Task objective:
Copy exactly, no pictures: every line from the one that contains "border-bottom: 5px solid" through the end of the entries below.

Data records
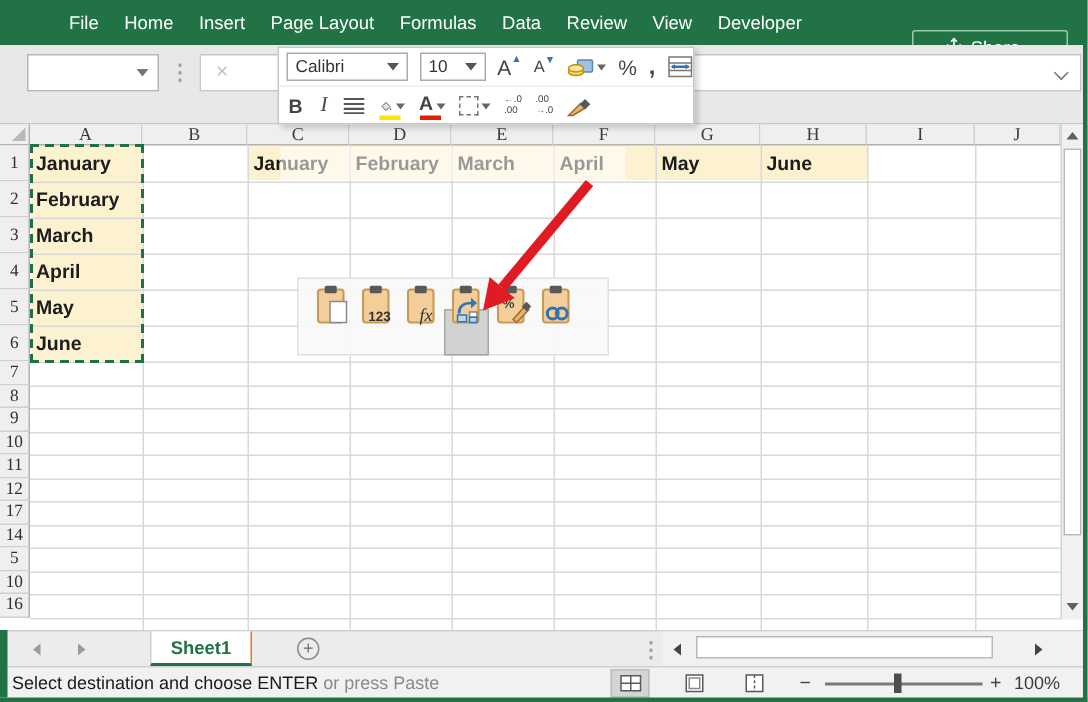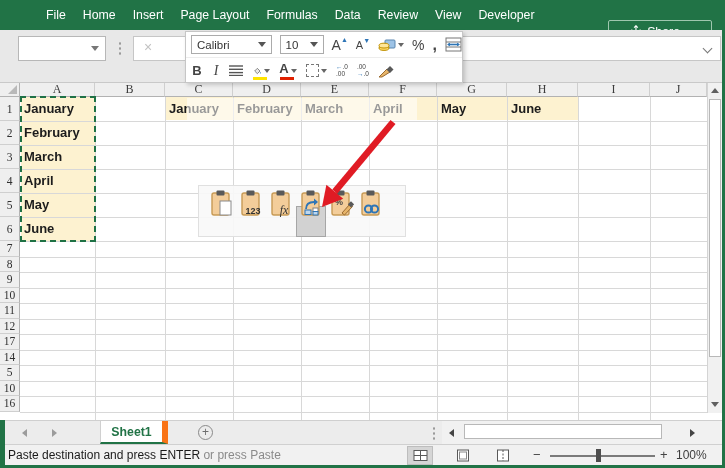"Sheet1" #sheet-tab { border-right: 6px solid #f97316 -> 1px solid #f97316 }
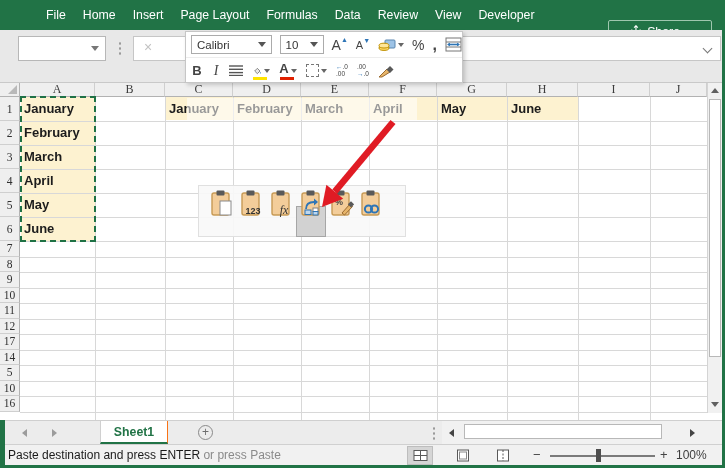"Paste destination and press ENTER" span { text: Paste destination and press -> Select destination and choose }
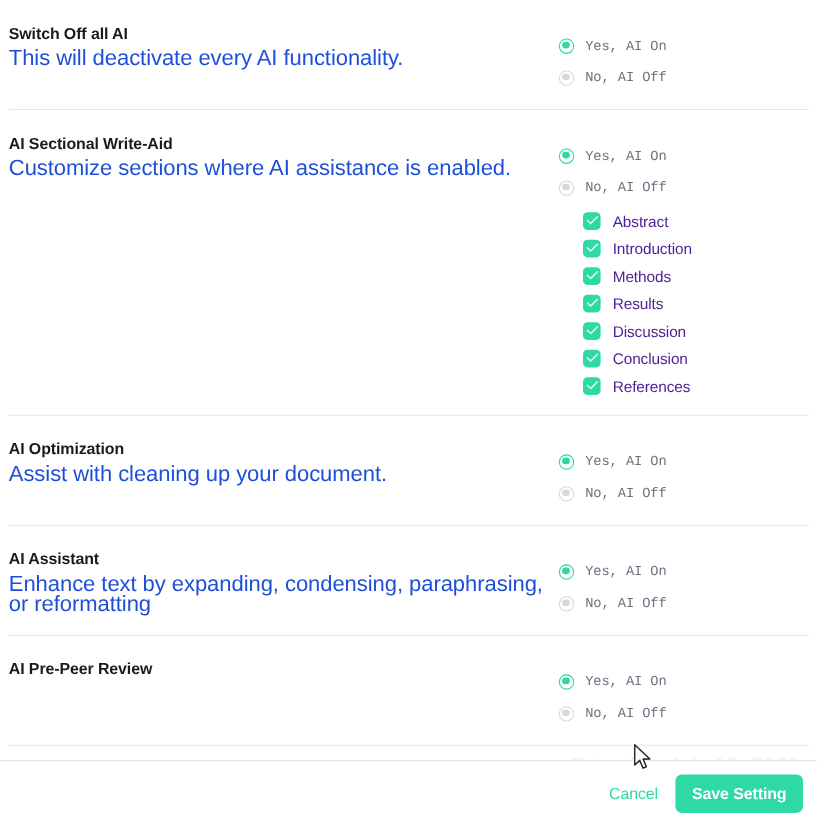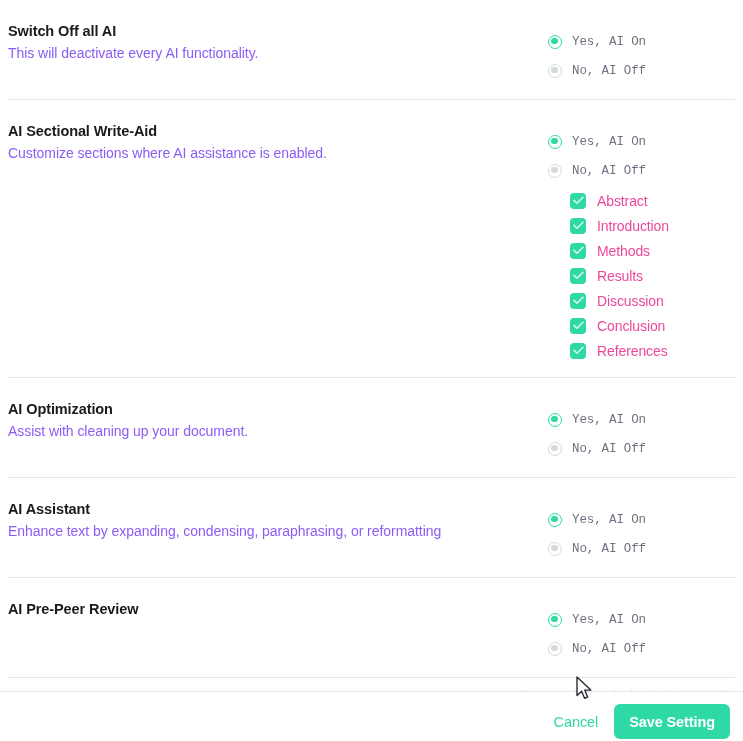"Switch Off all AI" .setting-row { gap: 40px -> none }
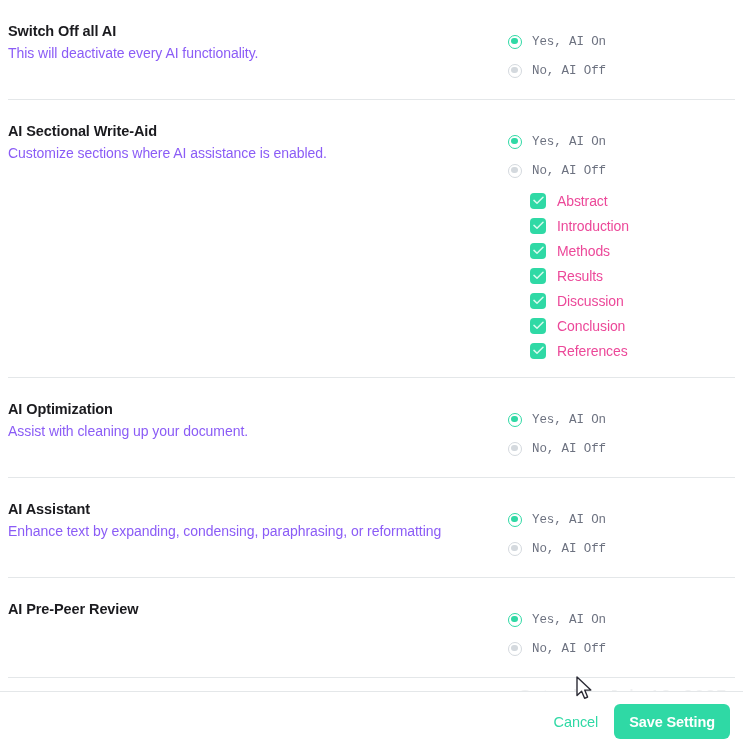"This will deactivate every AI" .setting-desc { color: #8b5cf6 -> #1d4ed8; font-size: 14px -> 20px }
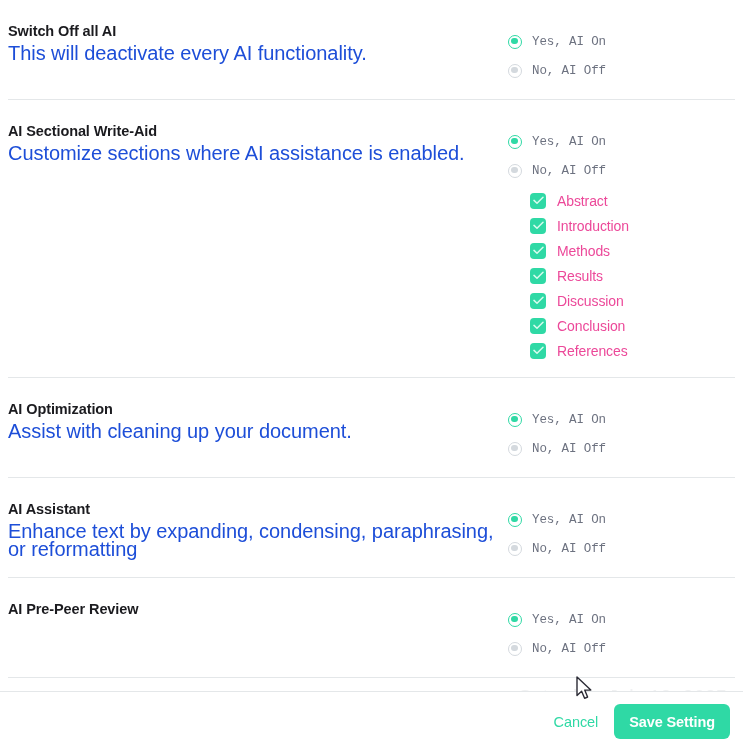"Abstract" .checkbox-label { color: #ec4899 -> #4c1d95 }
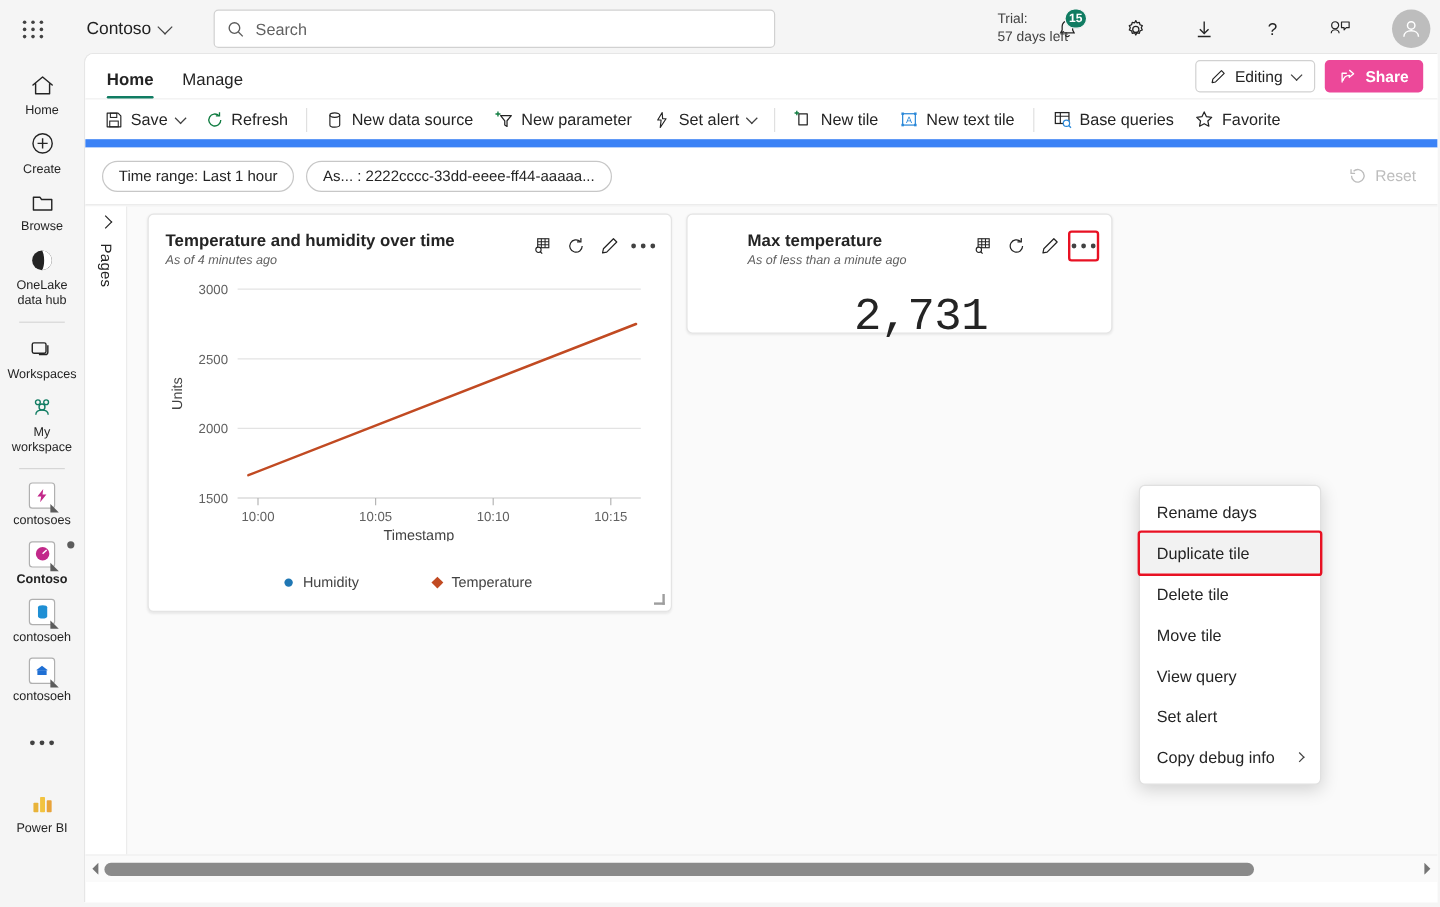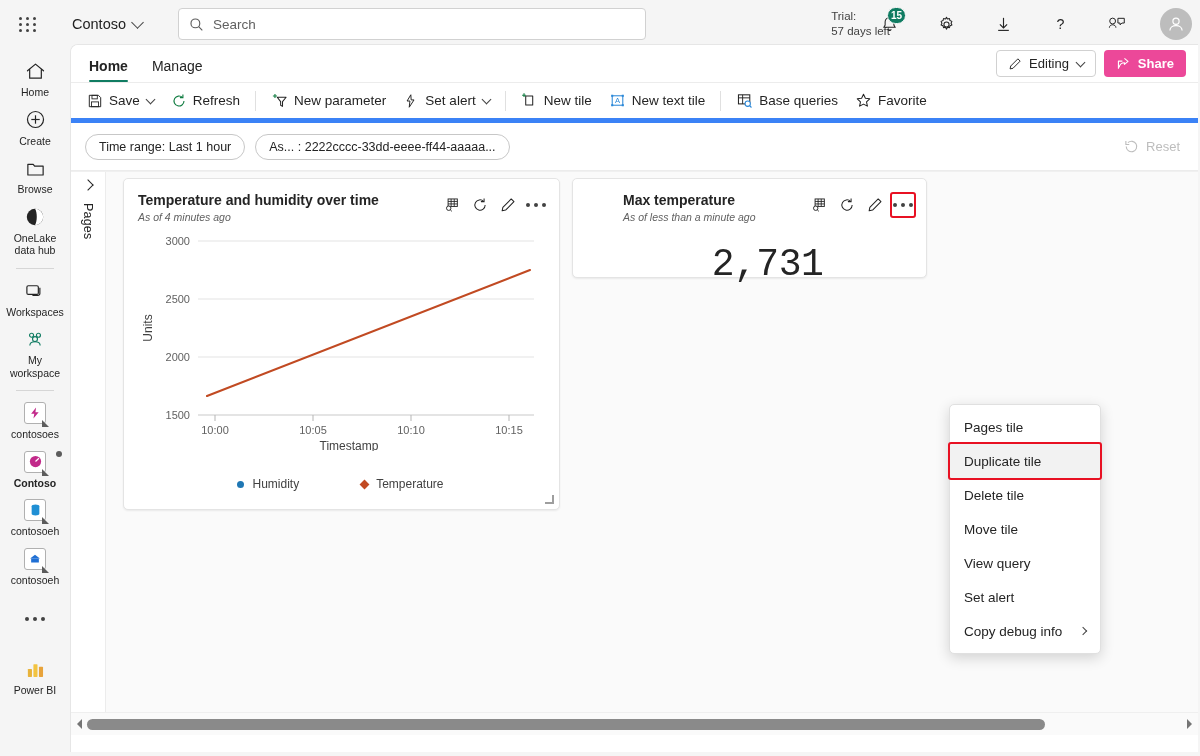"Save" .cmdbar { border-bottom: 5px solid #3b82f6 -> 7px solid #3b82f6 }
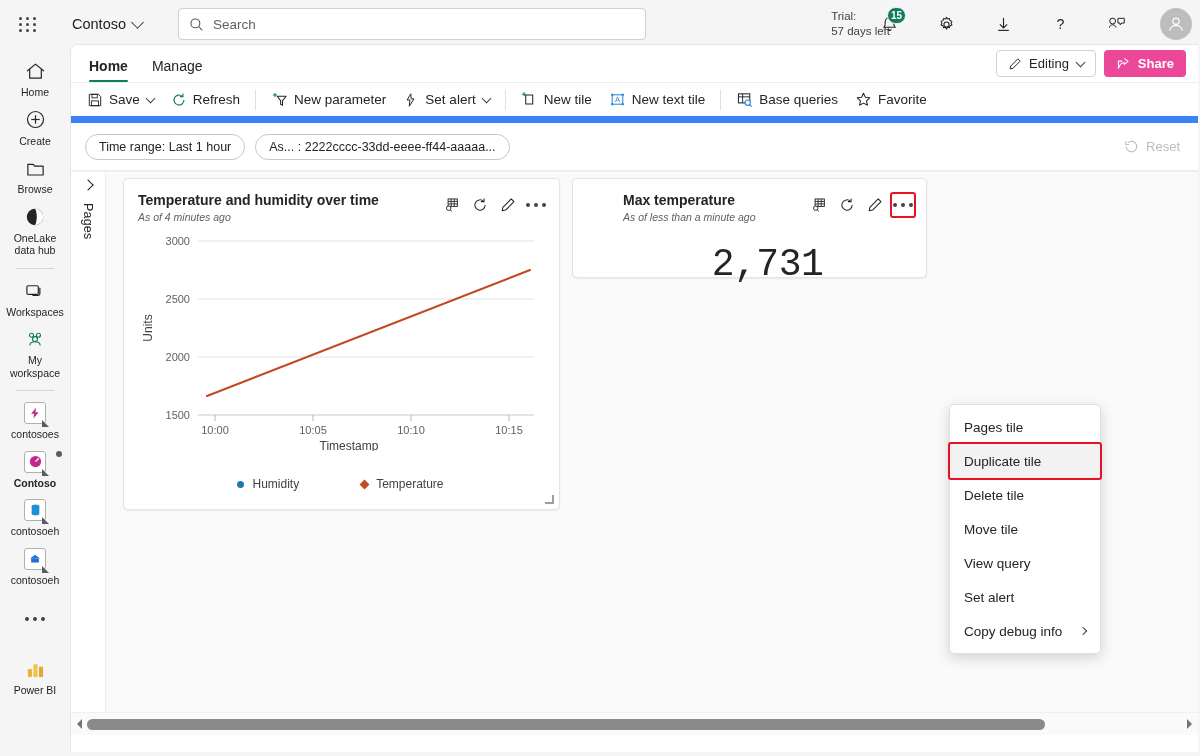"New data source" div.cmd { html: none -> <div> <svg> <ellipse></ellipse> <path></path> </svg> <span>New data source</span> </div> }
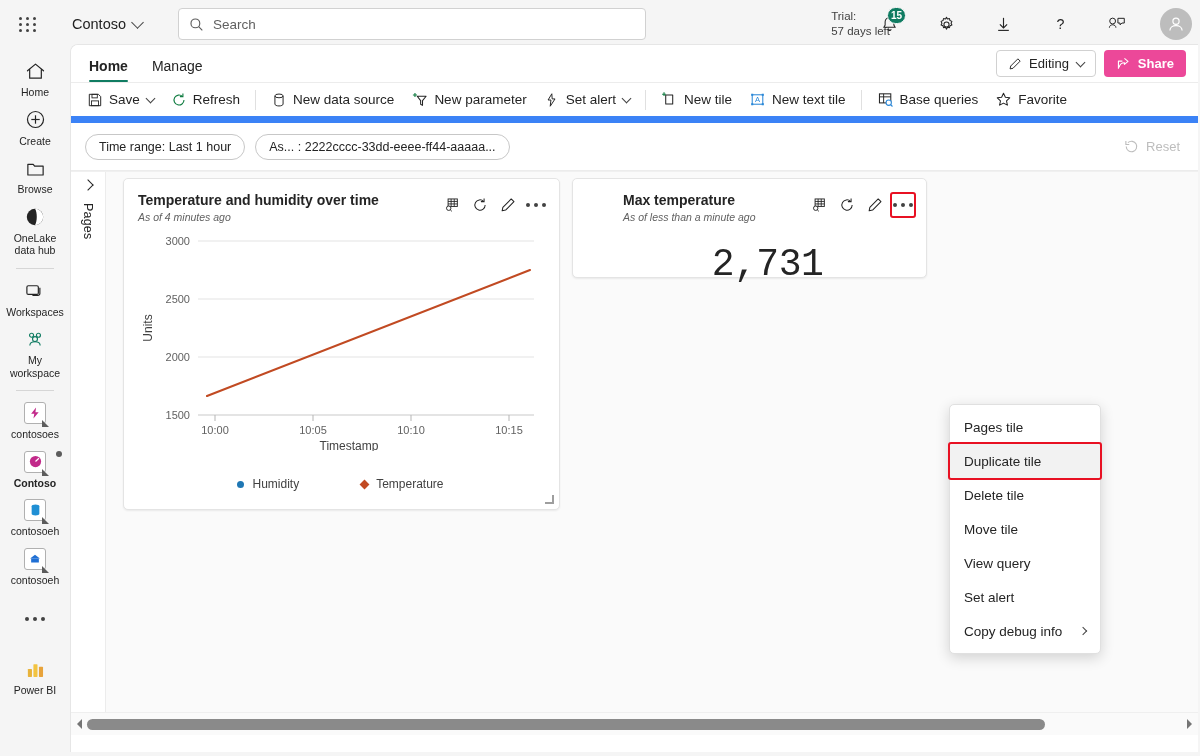"Pages tile" div.ctxitem { text: Pages tile -> Rename days }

Output of the exercise:
"Save" .cmdbar { border-bottom: 5px solid #3b82f6 -> 7px solid #3b82f6 }
"New data source" div.cmd { html: none -> <div> <svg> <ellipse></ellipse> <path></path> </svg> <span>New data source</span> </div> }
"Pages tile" div.ctxitem { text: Pages tile -> Rename days }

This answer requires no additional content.